**WHAT IS EXPECTED:**
Your task is to transcribe the records exactly, skipping every image.

**RECORDS SHOWN:**
—————

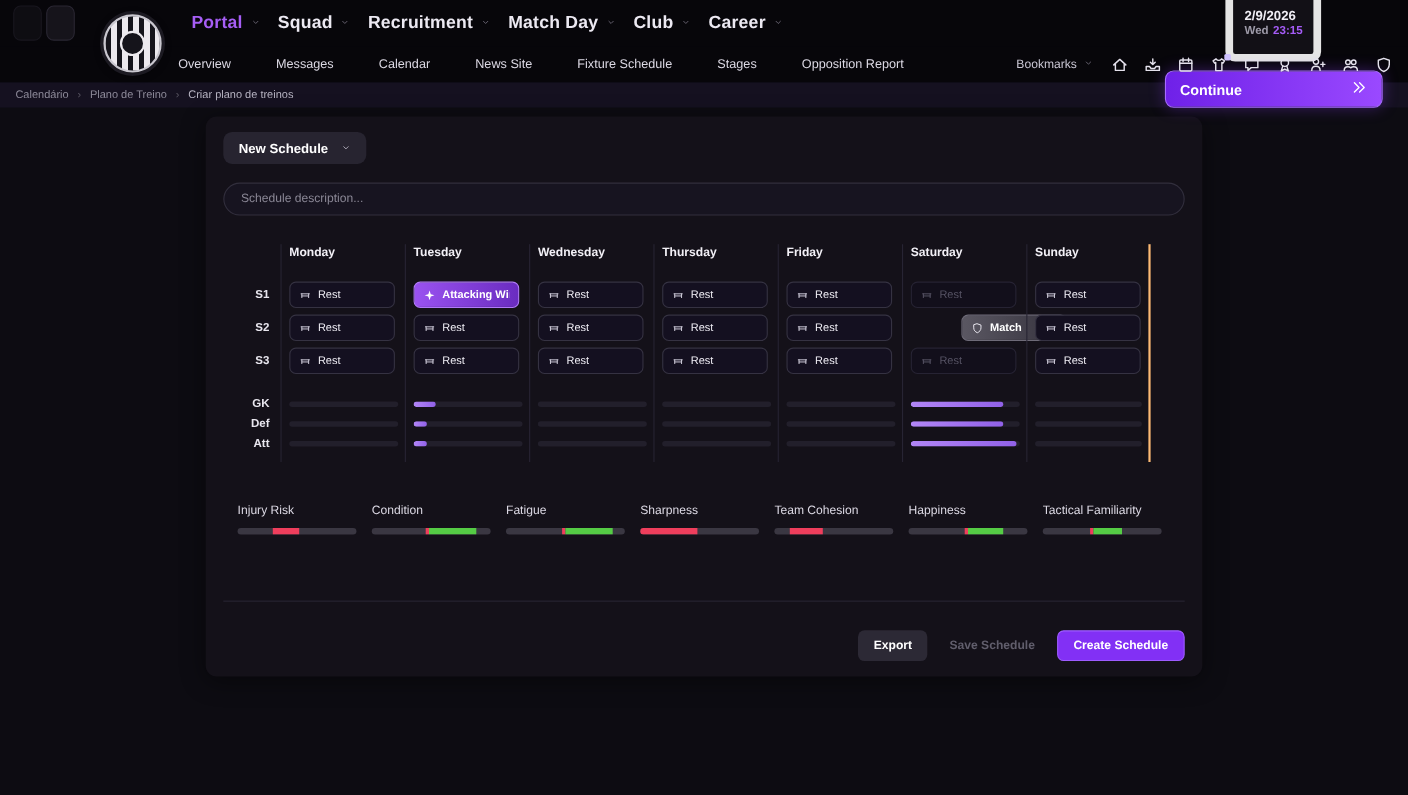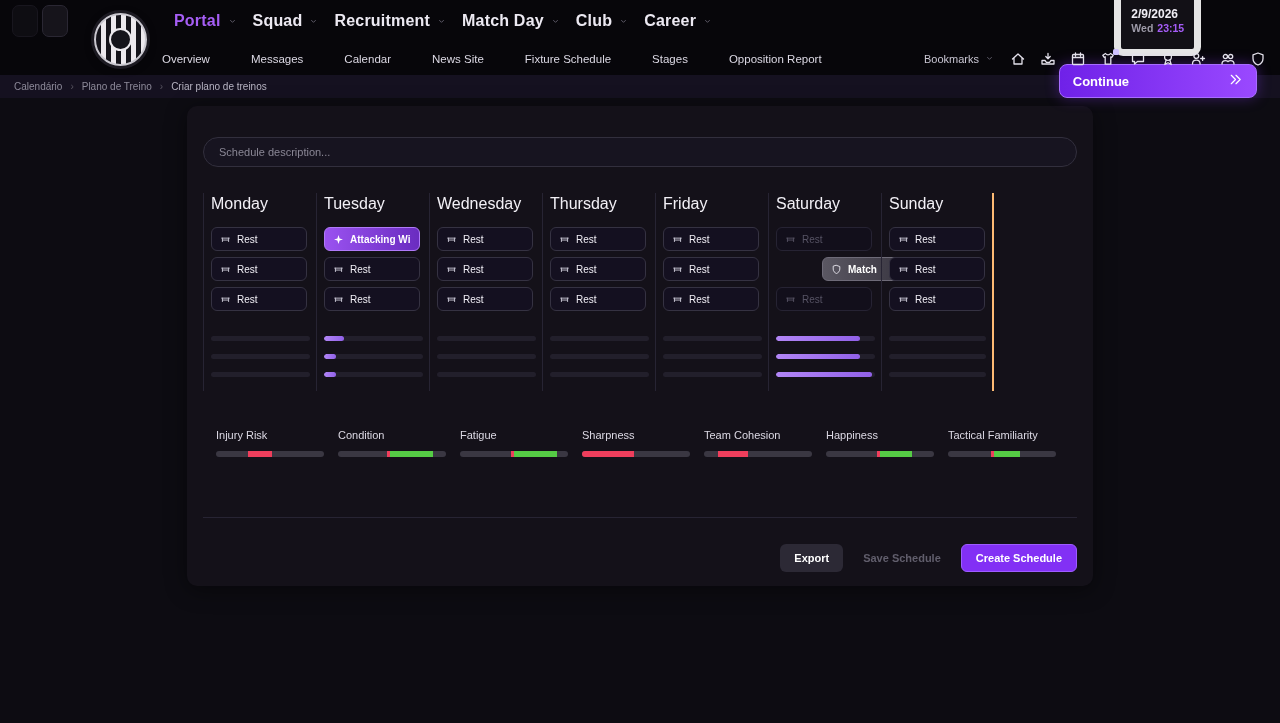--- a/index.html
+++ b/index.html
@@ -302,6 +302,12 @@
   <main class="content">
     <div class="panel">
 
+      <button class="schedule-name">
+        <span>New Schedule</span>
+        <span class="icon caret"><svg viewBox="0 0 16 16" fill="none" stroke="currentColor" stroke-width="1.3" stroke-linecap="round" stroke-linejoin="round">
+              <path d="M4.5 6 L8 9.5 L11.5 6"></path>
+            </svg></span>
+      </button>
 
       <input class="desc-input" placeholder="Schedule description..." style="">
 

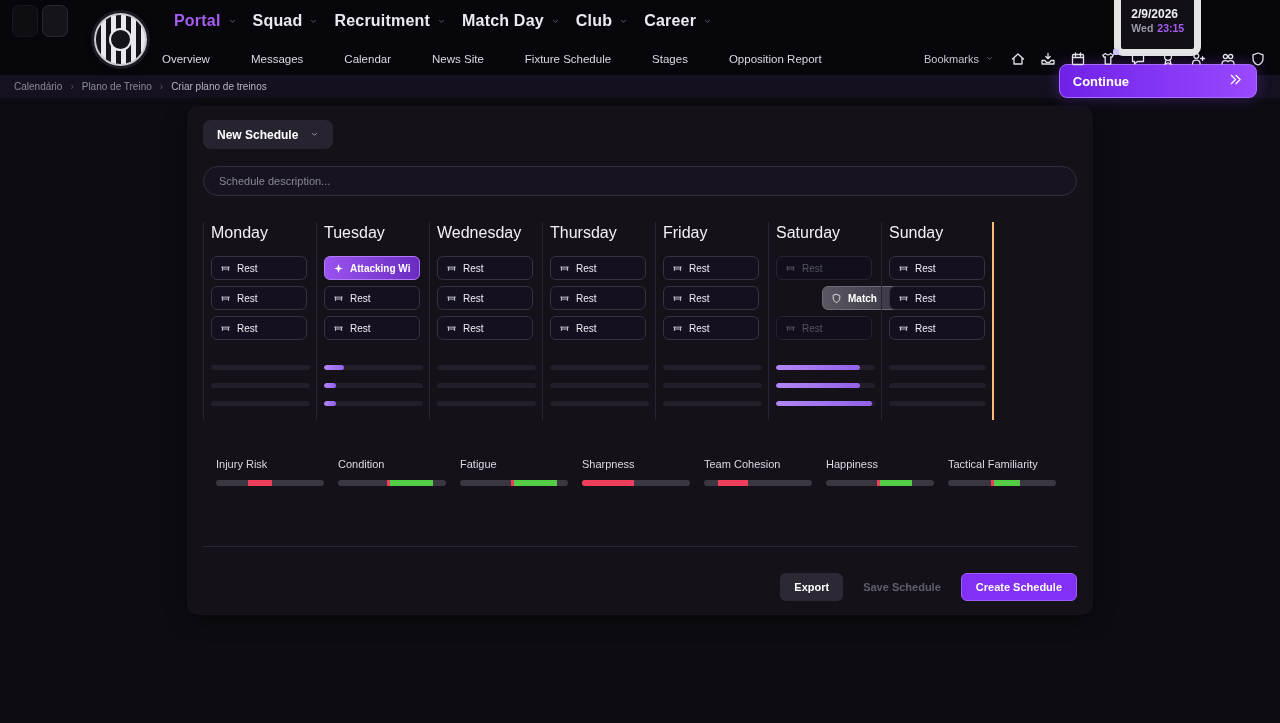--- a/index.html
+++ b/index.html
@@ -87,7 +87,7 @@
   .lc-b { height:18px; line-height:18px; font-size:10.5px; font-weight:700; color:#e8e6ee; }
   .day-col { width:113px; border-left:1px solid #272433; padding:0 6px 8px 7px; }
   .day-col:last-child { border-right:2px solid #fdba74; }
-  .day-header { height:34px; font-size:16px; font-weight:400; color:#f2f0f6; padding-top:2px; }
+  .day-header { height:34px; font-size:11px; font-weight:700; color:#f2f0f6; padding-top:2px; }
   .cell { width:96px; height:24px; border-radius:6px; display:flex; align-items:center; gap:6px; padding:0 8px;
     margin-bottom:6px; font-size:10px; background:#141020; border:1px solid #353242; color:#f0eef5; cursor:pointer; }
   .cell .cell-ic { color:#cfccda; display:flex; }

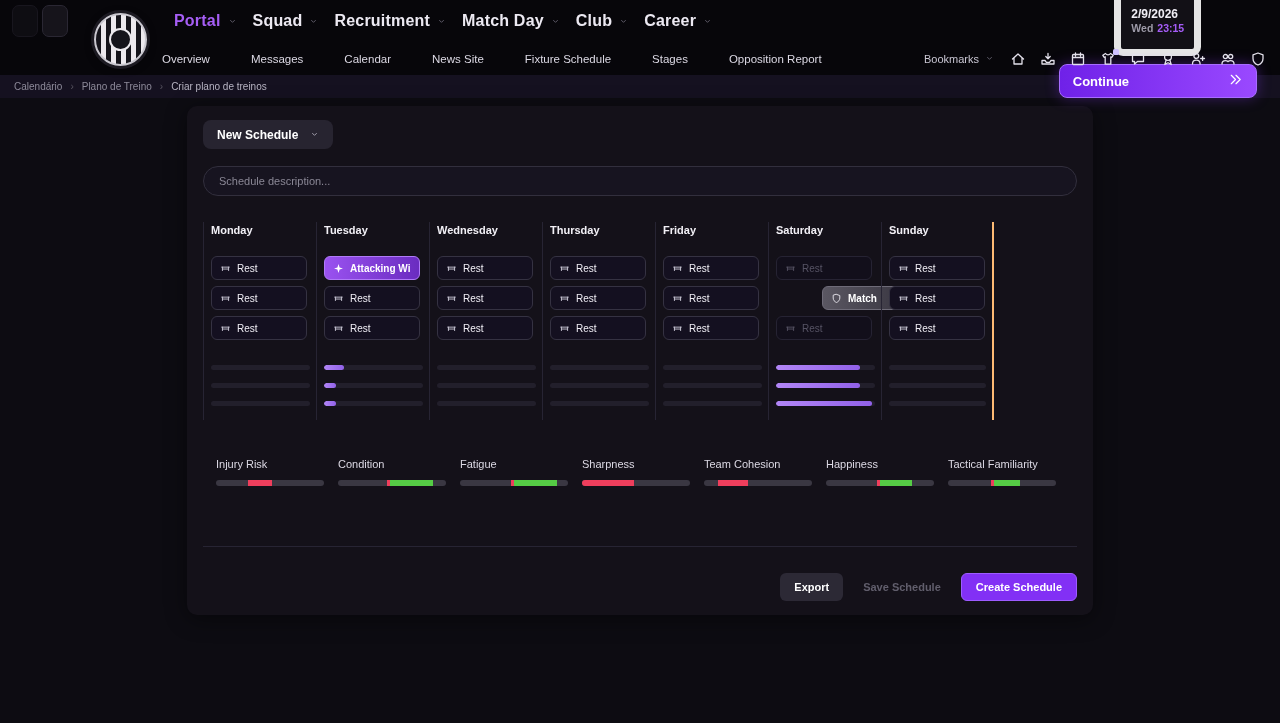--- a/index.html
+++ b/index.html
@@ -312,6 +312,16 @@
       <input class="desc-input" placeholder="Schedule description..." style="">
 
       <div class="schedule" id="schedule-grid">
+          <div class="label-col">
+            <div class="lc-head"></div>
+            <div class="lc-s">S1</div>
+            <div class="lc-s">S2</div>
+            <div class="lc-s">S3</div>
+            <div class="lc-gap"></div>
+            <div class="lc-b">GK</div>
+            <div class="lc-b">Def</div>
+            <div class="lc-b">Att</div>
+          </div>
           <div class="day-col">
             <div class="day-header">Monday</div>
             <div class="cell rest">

—————

**SOLUTION BELOW:**
--- a/index.html
+++ b/index.html
@@ -302,6 +302,12 @@
   <main class="content">
     <div class="panel">
 
+      <button class="schedule-name">
+        <span>New Schedule</span>
+        <span class="icon caret"><svg viewBox="0 0 16 16" fill="none" stroke="currentColor" stroke-width="1.3" stroke-linecap="round" stroke-linejoin="round">
+              <path d="M4.5 6 L8 9.5 L11.5 6"></path>
+            </svg></span>
+      </button>
 
       <input class="desc-input" placeholder="Schedule description..." style="">
 

--- a/index.html
+++ b/index.html
@@ -87,7 +87,7 @@
   .lc-b { height:18px; line-height:18px; font-size:10.5px; font-weight:700; color:#e8e6ee; }
   .day-col { width:113px; border-left:1px solid #272433; padding:0 6px 8px 7px; }
   .day-col:last-child { border-right:2px solid #fdba74; }
-  .day-header { height:34px; font-size:16px; font-weight:400; color:#f2f0f6; padding-top:2px; }
+  .day-header { height:34px; font-size:11px; font-weight:700; color:#f2f0f6; padding-top:2px; }
   .cell { width:96px; height:24px; border-radius:6px; display:flex; align-items:center; gap:6px; padding:0 8px;
     margin-bottom:6px; font-size:10px; background:#141020; border:1px solid #353242; color:#f0eef5; cursor:pointer; }
   .cell .cell-ic { color:#cfccda; display:flex; }

--- a/index.html
+++ b/index.html
@@ -312,6 +312,16 @@
       <input class="desc-input" placeholder="Schedule description..." style="">
 
       <div class="schedule" id="schedule-grid">
+          <div class="label-col">
+            <div class="lc-head"></div>
+            <div class="lc-s">S1</div>
+            <div class="lc-s">S2</div>
+            <div class="lc-s">S3</div>
+            <div class="lc-gap"></div>
+            <div class="lc-b">GK</div>
+            <div class="lc-b">Def</div>
+            <div class="lc-b">Att</div>
+          </div>
           <div class="day-col">
             <div class="day-header">Monday</div>
             <div class="cell rest">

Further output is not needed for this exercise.